まともな政策も実施せずに汚職にまみれてきた過去の州知事に嫌悪しているジャカルタ市民は、アホック氏の清貧さや強引ながらもその政策実行力を高く評価。アホック氏としてはレガシーを残して再選に向けて弾みをつけたいところで、これまで人気にも陰りはありませんでした。

しかし、最近の対抗馬の追い上げにより、特別州知事選は混迷の様相を呈しています。もしアホック氏が来年の知事選で再選を果たし、ジャカルタが抱える都市問題の解決に一層精力的に動けば、次のステップとして将来の大統領候補として浮上してきます。民主化により国民が大統領を選ぶ直接選挙制度では大統領候補を擁立する政党支持率も確かに大切ですが、ジョコ大統領のように国民からの信頼勝ち得て人気の高い候補が選挙に勝つ構図がこの国には生まれています。

◆「国民協議会」復権に向けた改憲の動き

イスラム教徒が圧倒的多数の国で華人のアホック氏が知事に君臨して将来の大統領を目指す可能性や、国民的人気の高いジョコ大統領のような人物が勝利する公算が強まっている現在の大統領制を苦々しく思っている既得権益層がいるなか、自らが所属する闘争民主党の方針になかなか従わないジョコ大統領にも業を煮やしているのか、同党の党首メガワティ氏の提案で、国会では「国民協議会」を復権させるための憲法改正を指向する動きが進み始めました。

国民協議会は元々、インドネシアの立法府に当たるもので、一院制の国会に相当する国民議会(下院)と地方代表などによる地方代表議会(上院)で構成され、スカルノ、スハルト政権時代は国家の最高意思決定機関として位置付けられていました。5年ごとに正副大統領を選出し、憲法制定権や国策大綱の決定権限を持ち、大統領が国民協議会の定めた国策に沿った政策を実行しているかも監視し、不十分な場合には大統領を罷免する権限も有していました。

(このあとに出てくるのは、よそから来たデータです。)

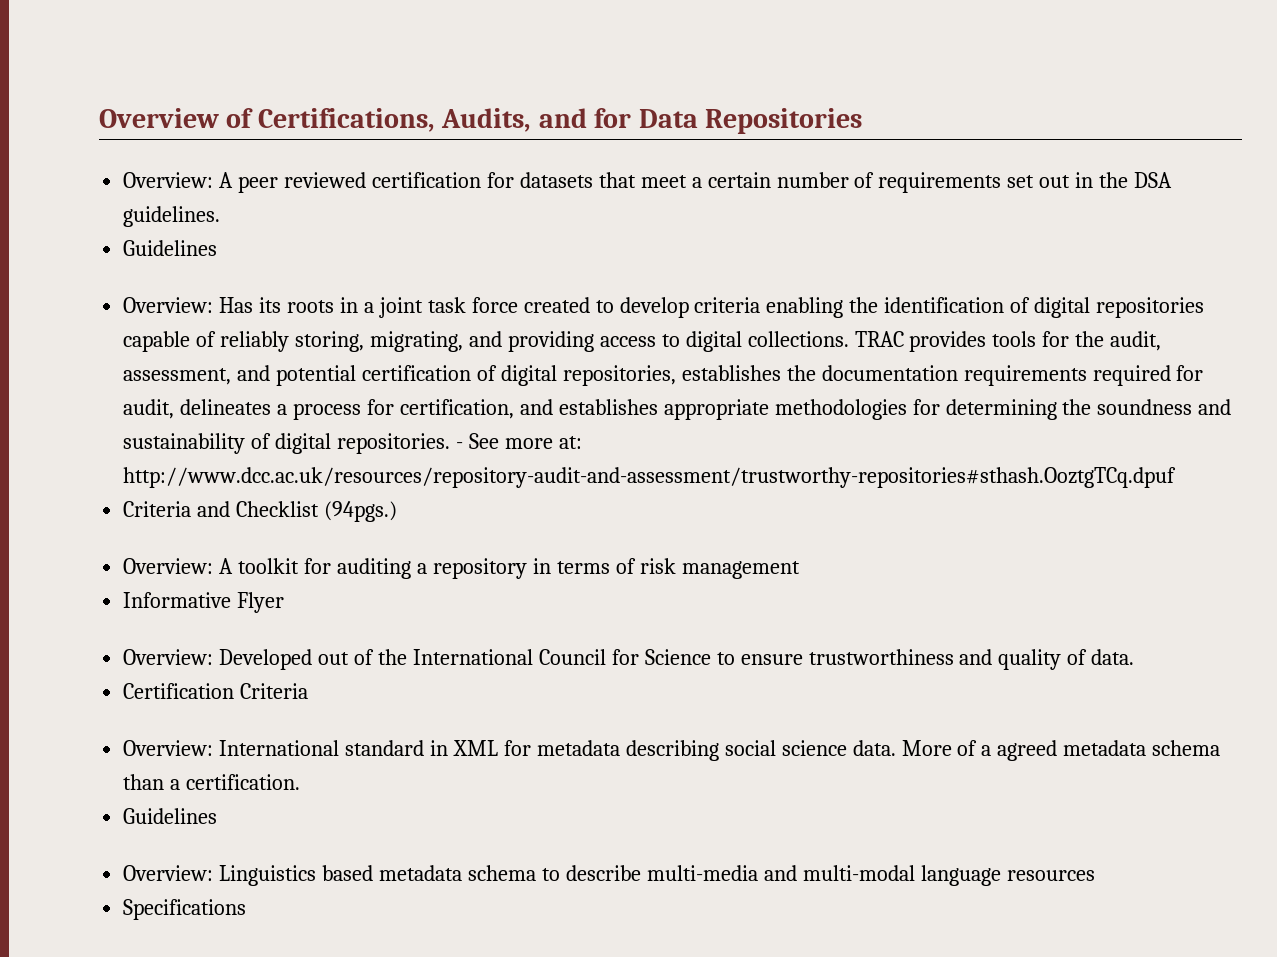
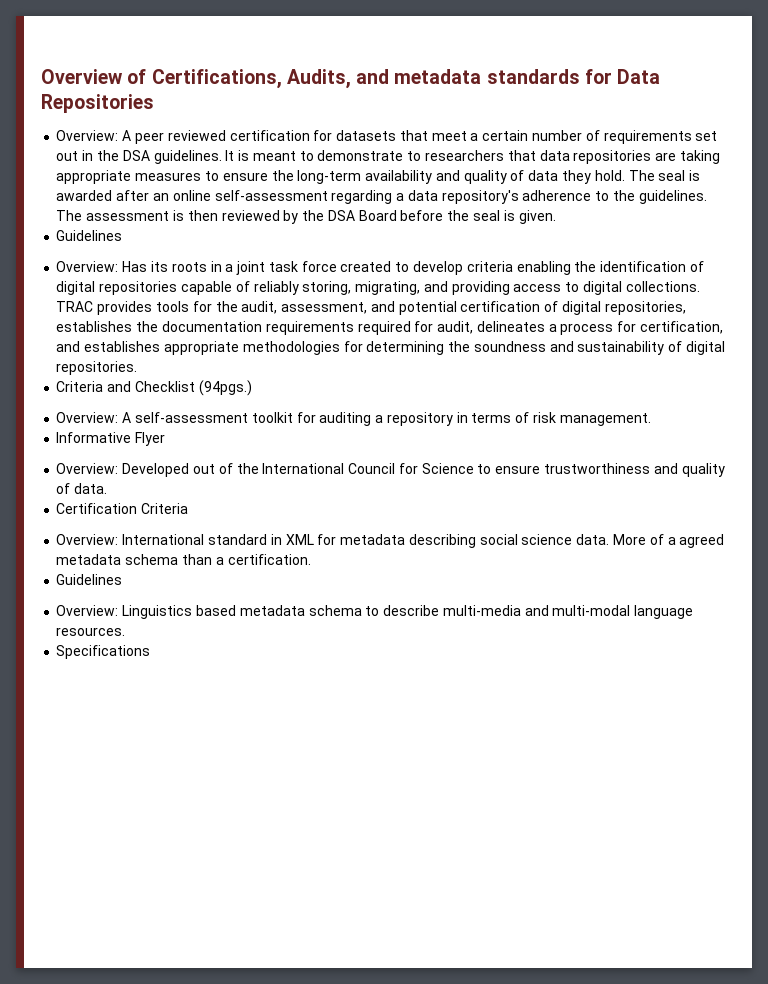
- Overview of Certifications, Audits, and for Data Repositories
+ Overview of Certifications, Audits, and metadata standards for Data Repositories
+ It is meant to demonstrate to researchers that data repositories are taking appropriate measures to ensure the long-term availability and quality of data they hold. The seal is awarded after an online self-assessment regarding a data repository's adherence to the guidelines. The assessment is then reviewed by the DSA Board before the seal is given.
- - See more at: http://www.dcc.ac.uk/resources/repository-audit-and-assessment/trustworthy-repositories#sthash.OoztgTCq.dpuf
- Overview: A toolkit for auditing a repository in terms of risk management
+ Overview: A self-assessment toolkit for auditing a repository in terms of risk management.
- Overview: Linguistics based metadata schema to describe multi-media and multi-modal language resources
+ Overview: Linguistics based metadata schema to describe multi-media and multi-modal language resources.

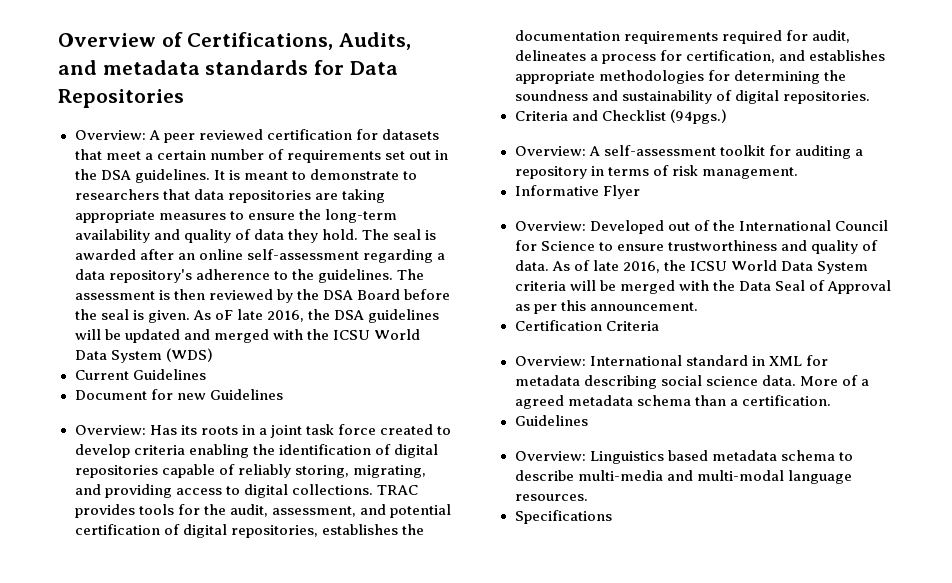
- The assessment is then reviewed by the DSA Board before the seal is given.
- Guidelines
+ The assessment is then reviewed by the DSA Board before the seal is given. As oF late 2016, the DSA guidelines will be updated and merged with the ICSU World Data System (WDS)
+ Current Guidelines
+ Document for new Guidelines
+ As of late 2016, the ICSU World Data System criteria will be merged with the Data Seal of Approval as per this announcement.

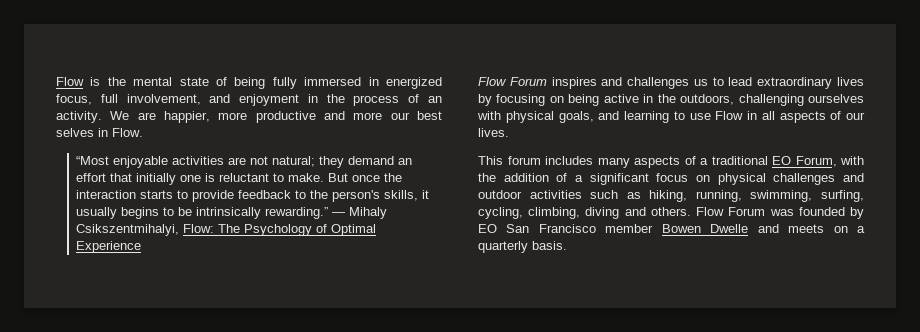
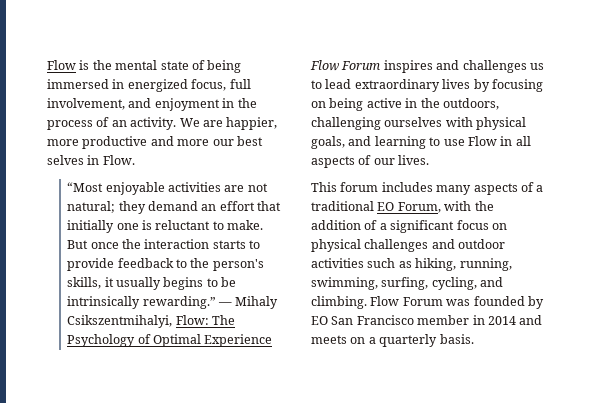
- Flow is the mental state of being fully immersed in energized focus, full involvement, and enjoyment in the process of an activity.
+ Flow is the mental state of being immersed in energized focus, full involvement, and enjoyment in the process of an activity.
- This forum includes many aspects of a traditional EO Forum, with the addition of a significant focus on physical challenges and outdoor activities such as hiking, running, swimming, surfing, cycling, climbing, diving and others.
+ This forum includes many aspects of a traditional EO Forum, with the addition of a significant focus on physical challenges and outdoor activities such as hiking, running, swimming, surfing, cycling, and climbing.
- Flow Forum was founded by EO San Francisco member Bowen Dwelle and meets on a quarterly basis.
+ Flow Forum was founded by EO San Francisco member in 2014 and meets on a quarterly basis.

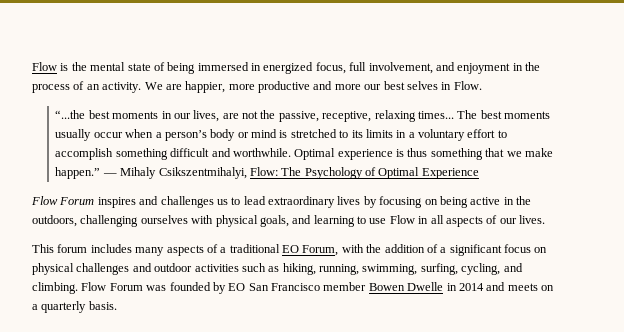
- “Most enjoyable activities are not natural; they demand an effort that initially one is reluctant to make. But once the interaction starts to provide feedback to the person's skills, it usually begins to be intrinsically rewarding.”
+ “...the best moments in our lives, are not the passive, receptive, relaxing times... The best moments usually occur when a person’s body or mind is stretched to its limits in a voluntary effort to accomplish something difficult and worthwhile. Optimal experience is thus something that we make happen.”
- Flow Forum was founded by EO San Francisco member in 2014 and meets on a quarterly basis.
+ Flow Forum was founded by EO San Francisco member Bowen Dwelle in 2014 and meets on a quarterly basis.

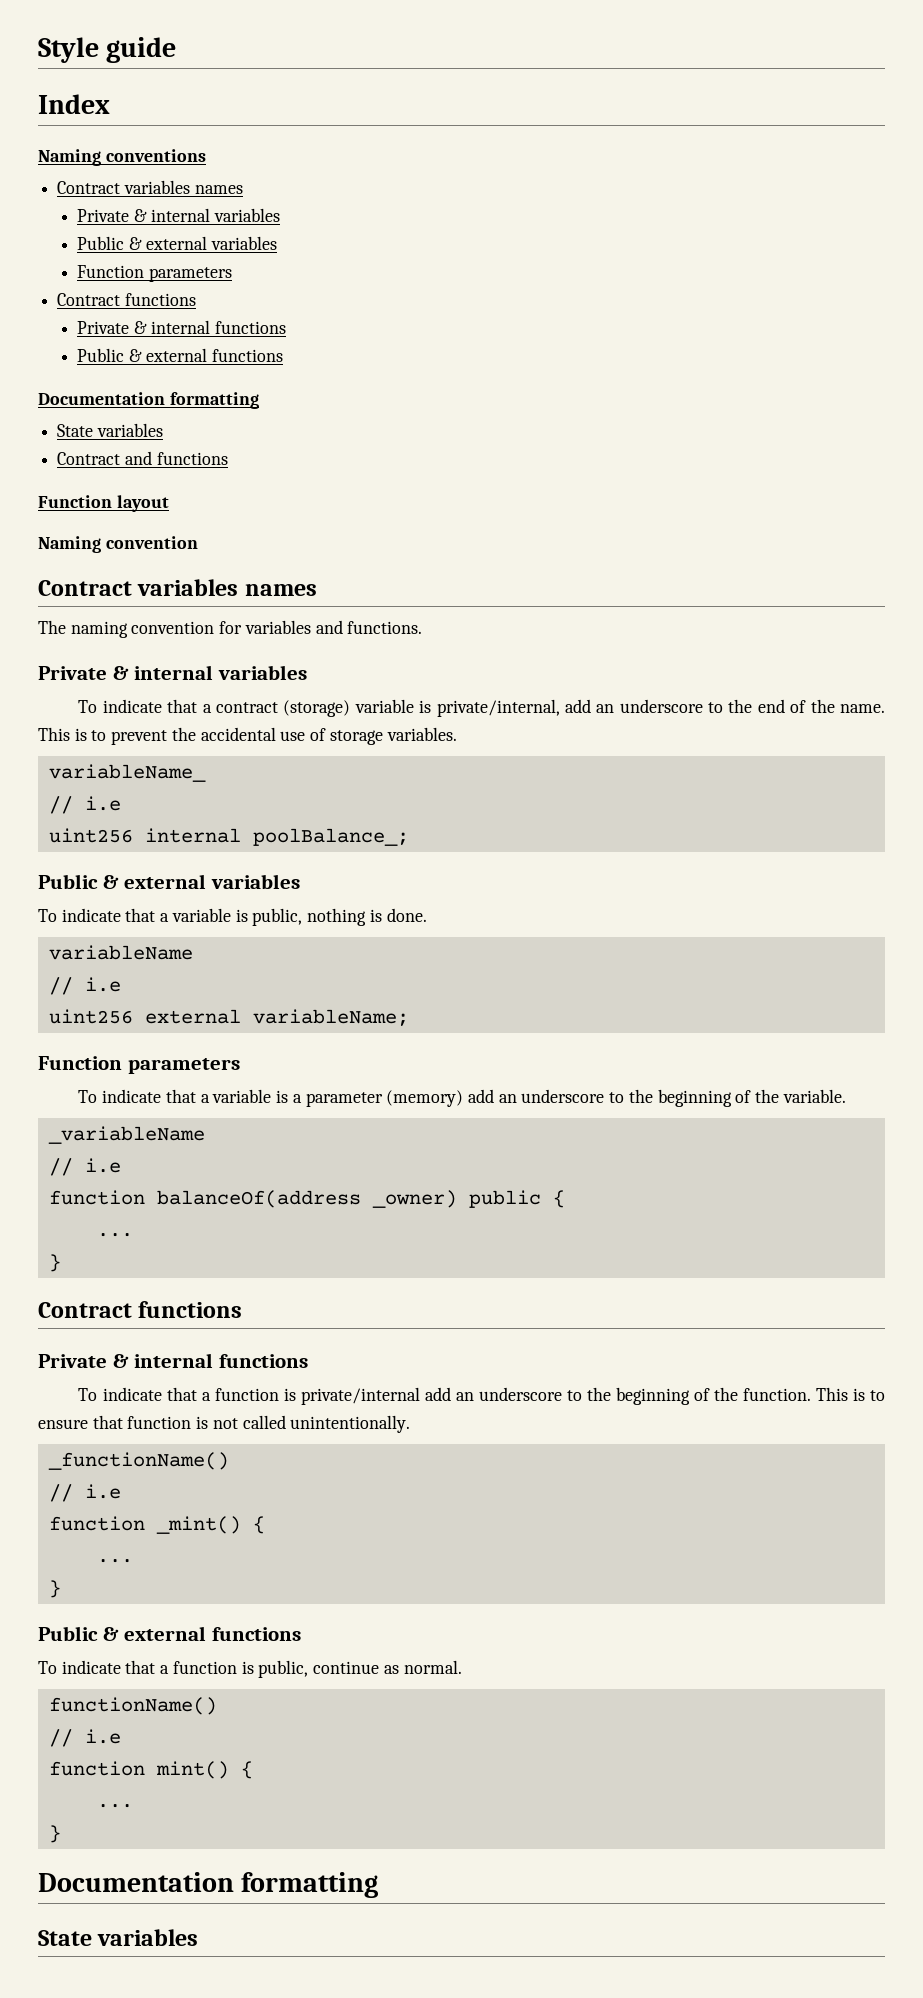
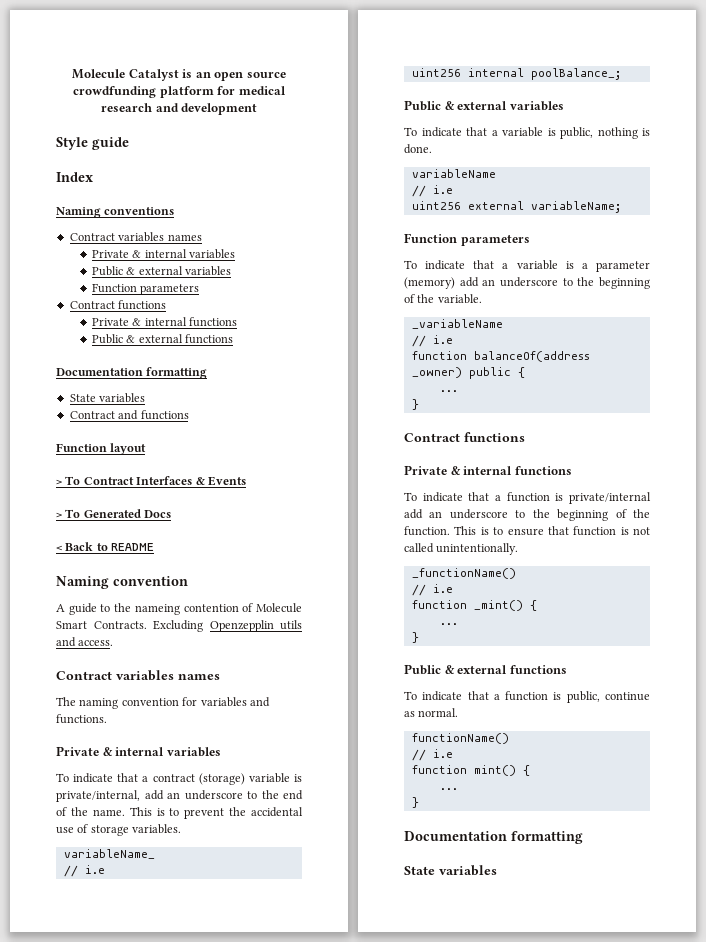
+ Molecule Catalyst is an open source crowdfunding platform for medical research and development
+ > To Contract Interfaces & Events
+ > To Generated Docs
+ < Back to README
  Naming convention
+ A guide to the nameing contention of Molecule Smart Contracts. Excluding Openzepplin utils and access.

しかし、スハルト独裁体制崩壊後の1999年からの4回にわたる憲法改正を経て、国民協議会は国権の最高機関としての絶対的地位を奪われ、両院の合同機関という位置づけになりました。これにより、立法権は国会に移され、現在の大統領の直接選挙制度が確立したのです。

インドネシアでは大統領の任期は2期10年と定められています。このため、新たな大統領が誕生するたびに国策方針が変わる可能性は否定できませんし、ポピュリズムに走り独裁体制を許すことにつながる危険性はあります。メガワティ氏の提案には、国民協議会を再び国権の最高機関として復権させ、国策大綱の権限を取り戻して国策に沿った政策を大統領に執行させようとする狙いがあります。

現在、政党間で協議されている改正案では、国民協議会が大統領に対して政策大綱の遂行への説明責任を求めることや、罰として大統領の予算案を国会で否決すること、あるいは大統領が従わない場合には再選できないようにするなどが素案と伝えられています。

現在の国会の会派10政党のうち、国民協議会の復権に反対しているのは民主党のみです。仮に憲法改正に向けて本格的な審議が始まると、その勢力図から改正の動きは止まらない可能性もあります。ちなみに、2014年に直接選挙を支持する世論に反して国会では地方首長選挙法を改正して、首長の選出権限を地方議会に戻した経緯もありました。

国民協議会が復権すると、政権の上に位置する絶大な権限を取り戻して政権を完全にコントロールすることになります。スハルト独裁時代を嫌う国民の間に大統領を直接選挙で選出する現在の制度は浸透しており、民主化の象徴にもなっています。政治家による数多くの不正発覚で国民の政治不信は深刻です。勢いを失いつつある各政党が再び威信を取り戻そうと画策する憲法改正の動きは明らかに民主化に逆行するもので、国民から強い反発が予想されます。